YOU might celebrate new beginnings on January 1, but for accountants it’s April 6 — the first day of the new tax year. It pays to know the date as there are steps you can take every tax year to improve your finances. Here are five things to consider:
1. Use your ISA allowance
You can put £20,000 into an ISA every tax year, and this money can grow without incurring a tax liability until you remove it from the ISA.

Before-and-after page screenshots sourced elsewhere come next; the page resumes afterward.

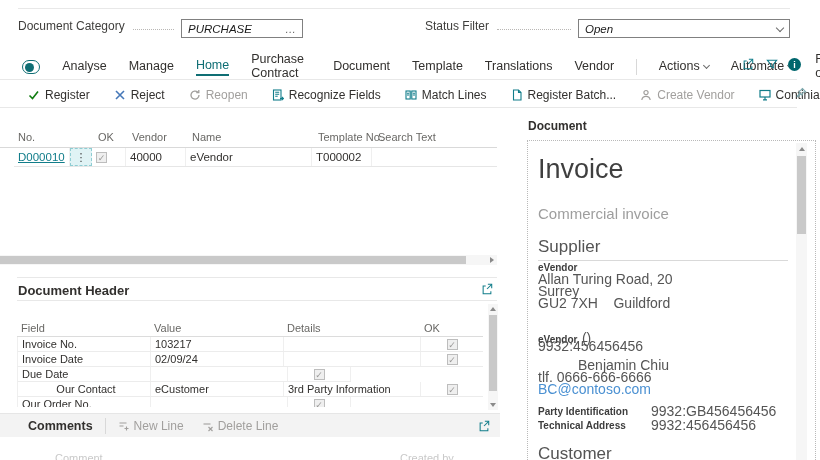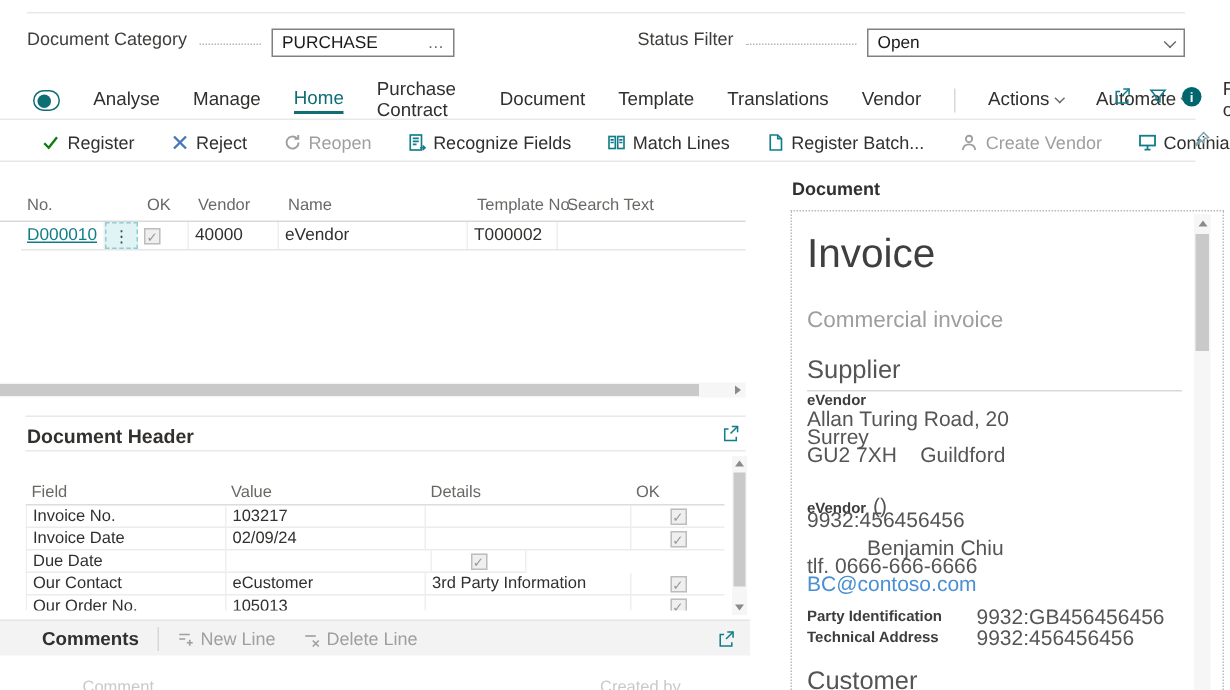--- a/index.html
+++ b/index.html
@@ -5,21 +5,21 @@
   * { box-sizing: border-box; margin: 0; padding: 0; }
   html,body { background:#fff; }
   body { font-family: "Liberation Sans", "DejaVu Sans", sans-serif; }
   .page { position:relative; width:820px; height:460px; background:#fff; overflow:hidden; color:#323130; }
   .abs { position:absolute; }
   .hline { position:absolute; height:1px; background:#e8e8e8; }
 
   
   .flabel { display:flex; align-items:flex-end; font-size:12px; color:#3f3e3c; }
   .leader { flex:1; border-bottom:1px dotted #b9b7b5; margin:0 4px 3px 8px; }
-  .finput { border:1px solid #808080; height:19px; display:flex; align-items:center; font-size:11.5px; padding:0 6px; background:#fff; color:#1a1a1a; }
+  .finput { border:1px solid #808080; height:19px; display:flex; align-items:center; font-size:11.5px; padding:0 6px; background:#fff; color:#1a1a1a;font-style:italic; }
   .finput .grow { flex:1; }
   .dots { color:#666; font-size:11px; cursor:pointer; }
   .chev { width:6px; height:6px; border-right:1.3px solid #6b6b6b; border-bottom:1.3px solid #6b6b6b; transform:rotate(45deg); margin-bottom:2px; }
   .chev.small { width:5px; height:5px; margin-left:4px; }
 
   
   .menubar { display:flex; align-items:center; gap:22px; font-size:12.5px; color:#32302e; }
   .mitem { cursor:pointer; padding-bottom:2px; display:flex; align-items:center; }
   .mitem.active { color:#0f6e74; border-bottom:2px solid #0f6e74; }
   .msep { width:1px; height:16px; background:#d8d8d8; }
@@ -310,39 +310,36 @@
           <span>Due Date</span>
         </div>
       <div class="dc" style="width:137px;">
           <span></span>
         </div>
       <div class="dc" style="width:63px;justify-content:center;padding-left:0;">
           <span class="cb"><span>✓</span></span>
         </div>
     </div>
     <div class="dhrow" style="top:45px;">
-      <div class="dc" style="width:133px;">
+      <div class="dc" style="width:133px;justify-content:center;">
           <span>Our Contact</span>
         </div>
       <div class="dc" style="width:133px;">
           <span>eCustomer</span>
         </div>
       <div class="dc" style="width:137px;">
           <span>3rd Party Information</span>
         </div>
       <div class="dc" style="width:63px;justify-content:center;padding-left:0;">
           <span class="cb"><span>✓</span></span>
         </div>
     </div>
     <div class="dhrow" style="top:60px;">
       <div class="dc" style="width:133px;">
           <span>Our Order No.</span>
-        </div>
-      <div class="dc" style="width:133px;">
-          <span>105013</span>
         </div>
       <div class="dc" style="width:137px;">
           <span></span>
         </div>
       <div class="dc" style="width:63px;justify-content:center;padding-left:0;">
           <span class="cb"><span>✓</span></span>
         </div>
     </div>
   </div>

‘Your £20,000 ISA allowance is a use it or lose it allowance,’ warns blogger Emma Maslin from The Money Whisperer. ‘You’ll have a brand new £20k allowance on April 6,’ she adds.
2. Top up your pension
Most people are allowed to put £40,000 a year into a pension (this goes down to as little as £10,000 for high earners). This allowance also resets every tax year, so use it if you can. If you haven’t used up allowances from other tax years, you can carry them forward, but only for a maximum of three years. Ian Brookes, financial planner with Charles Stanley, says that any unused allowance from the financial year 2015-6 must be used before April 5. ‘You must have maximised this tax year’s allowance of £40,000 first, before you can carry forward from 2015/16 against excess contributions paid this year. You must weigh up if this is affordable.’
3. Give £3,000 away
Making gifts can be a good way to reduce the value of your estate for inheritance tax (IHT) purposes. You can give £3,000 away to loved ones every tax year without the gifts being counted for IHT. ‘IHT is charged at 40 per cent on anything over £325,000 — meaning a good amount of the money you’d like to leave to loved ones could disappear,’ warns businessman Keith McNiven from Right Path Fitness. ‘Reduce this by giving a gift.’
4. Consider Capital Gains
Capital gains tax is charged at up to 28 per cent on any gain when assets, excluding your own home, are sold. But each of us has an allowance that resets each tax year.
Michelle Pearce-Burke, chief investment officer at Wealthify, says many people don’t make the most of the £11,700 allowance. ‘If you’re planning to sell any investments and you’ve not made use of your allowance yet this year, it’s worth doing so before the deadline.’
5. Think of the children
If you have a child under 18, they have an ISA allowance for a Junior ISA. It is £4,260 for this tax year. Michelle, at Wealthify, recommends starting a Junior ISA before the end of the tax year to make the most of this.